DOJ: Virginia driver's license suspension law is unconstitutional
The U.S. Department of Justice is siding with a lawsuit challenging Virginia's practice of suspending the driver's licenses of people who can't pay court costs and fines.
Earlier in 2016, a report from the Legal Aid Justice Center found that one in six Virginia drivers were stripped of their licenses due to not paying court costs and fines.
The Department of Motor Vehicles confirmed with WHSV at the time that this accounted for around 914,000 drivers in the Commonwealth.
Soon afterward, the Legal Aid Justice Center filed a class action lawsuit against the Virginia DMV and its commissioner, Richard Holocomb, alleging that the DMV is acting unconstitutionally, specifically by unfairly targeting indigent individuals who live at or below the federal poverty limit and cannot afford to pay fines and court fees.
Now, media outlets report a team of DOJ civil rights lawyers filed a brief last week supporting the class-action lawsuit against the Virginia Department of Motor Vehicles, saying the practice violates the U.S. Constitution's due process guarantee.

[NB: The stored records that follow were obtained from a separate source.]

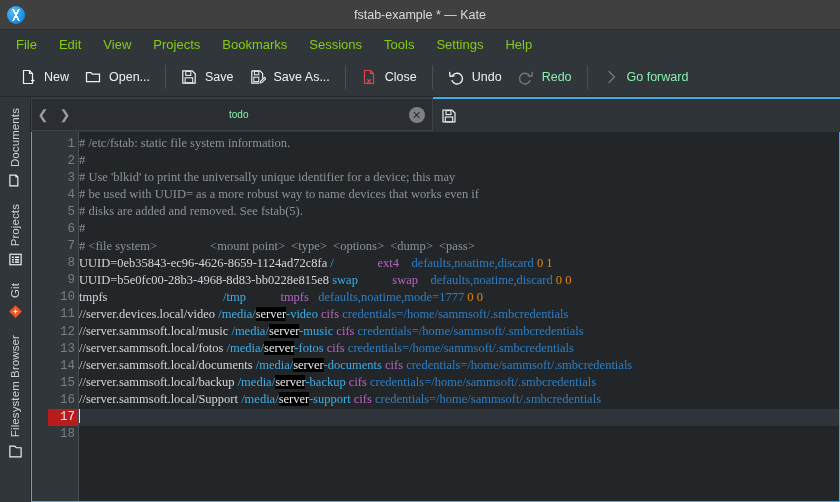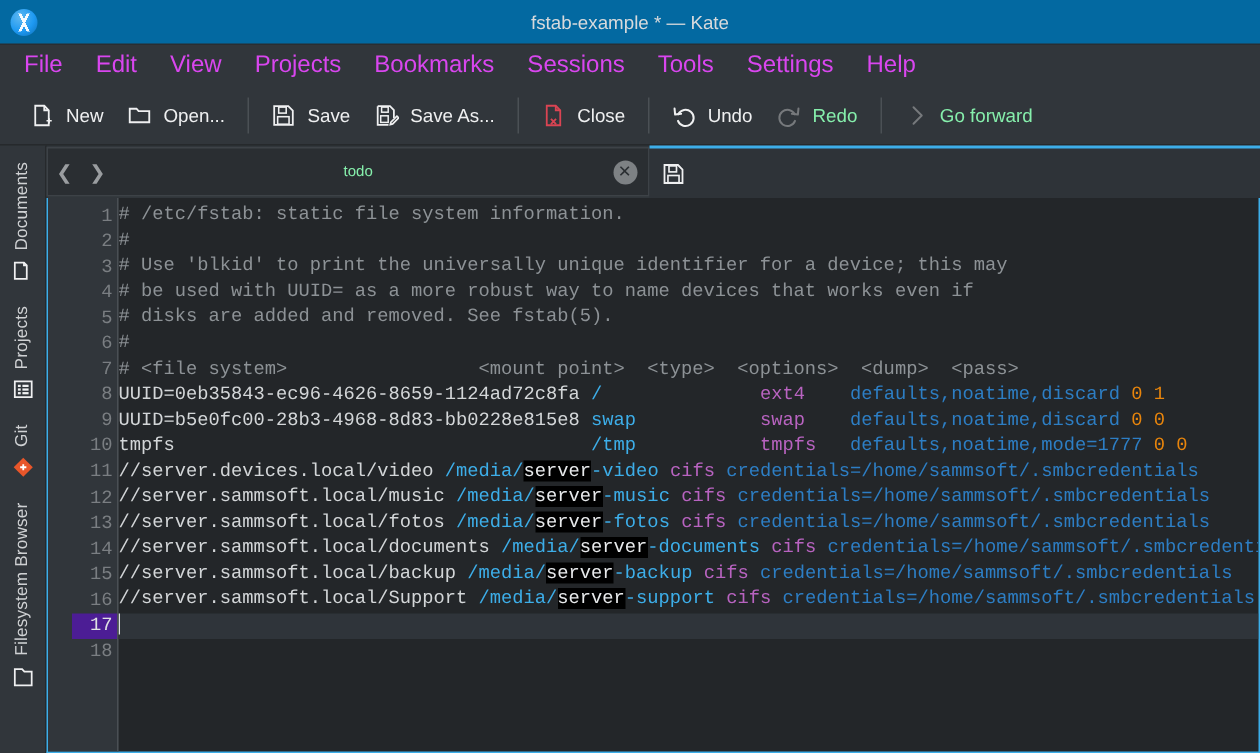--- a/index.html
+++ b/index.html
@@ -14,7 +14,7 @@
   
   #titlebar {
     height: 30px;
-    background: #0369a1;
+    background: #404040;
     display: flex;
     align-items: center;
     position: relative;

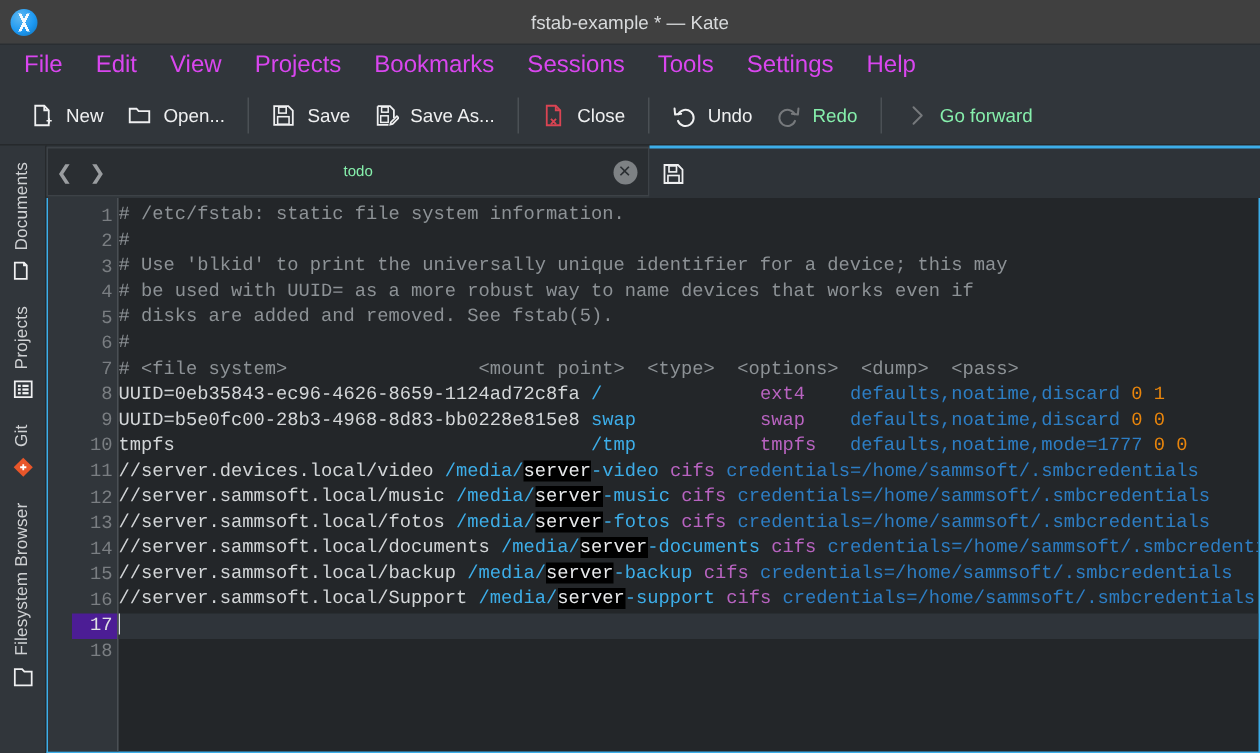--- a/index.html
+++ b/index.html
@@ -56,8 +56,8 @@
     padding-left: 5px;
   }
   .menu-item {
-    font-size: 16px;
-    color: #d946ef;
+    font-size: 13px;
+    color: #84cc16;
     padding: 4px 11px;
     border-radius: 2px;
     white-space: nowrap;

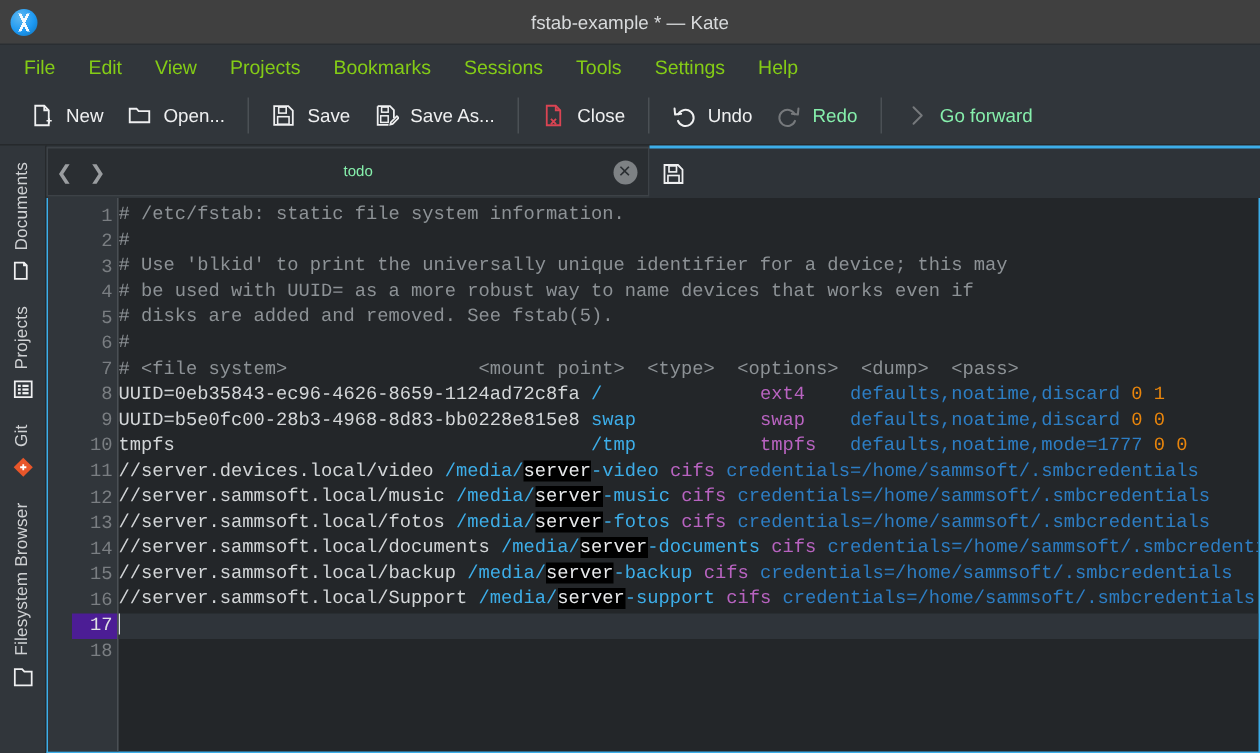--- a/index.html
+++ b/index.html
@@ -240,7 +240,7 @@
   .cline {
     height: 17.1px;
     line-height: 17.1px;
-    font-family: Liberation Mono, monospace;
+    font-family: Liberation Serif, serif;
     font-size: 12.5px;
     white-space: pre;
     padding-left: 0;

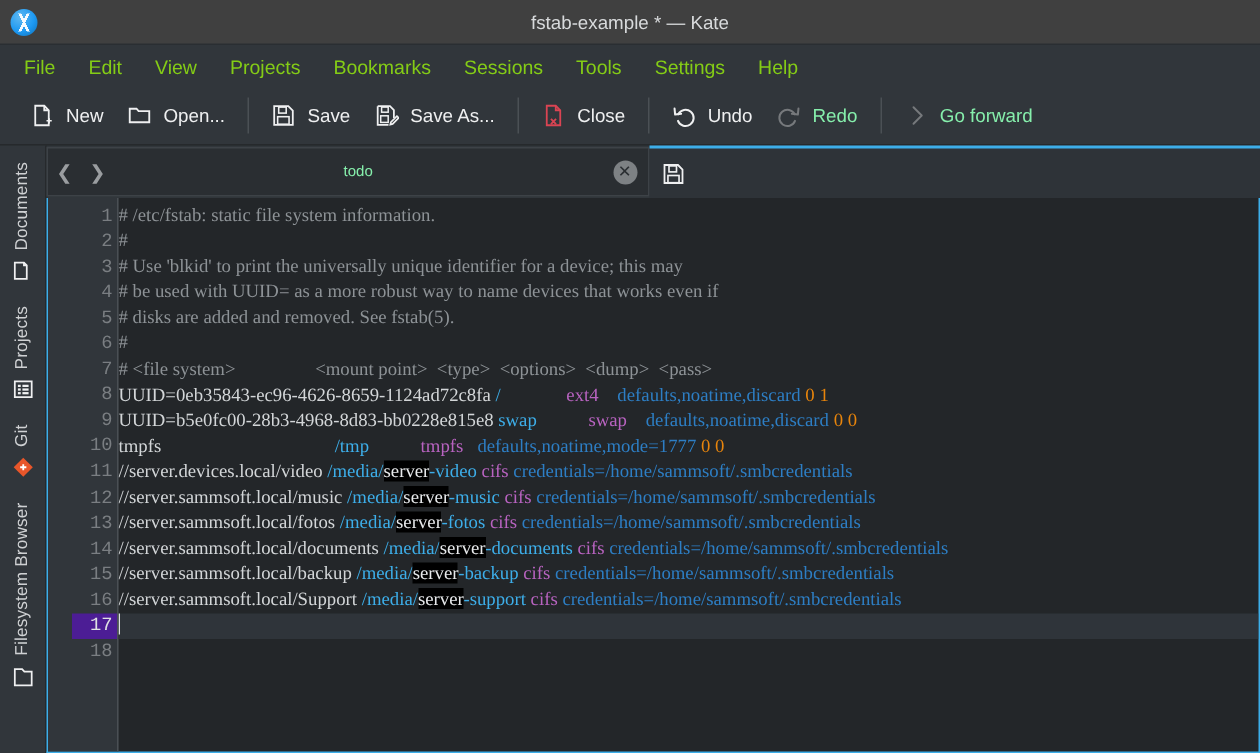--- a/index.html
+++ b/index.html
@@ -228,7 +228,7 @@
     padding-right: 3px;
     position: relative;
   }
-  .gline.current { color: #dfe1e3; background: #4c1d95; margin-left: 16px; }
+  .gline.current { color: #dfe1e3; background: #b91c1c; margin-left: 16px; }
 
   #code {
     flex: 1;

The Legal Aid Justice Center filed the lawsuit in July on behalf of low-income drivers who lost their license for failing to pay court debts. The suit said the state's failure to take into account people's financial circumstances unfairly punishes the poor.
The center says nearly 1 million Virginians have their licenses suspended because of unpaid court costs or fines.
Virginia's attorney general wasn't immediately available for comment.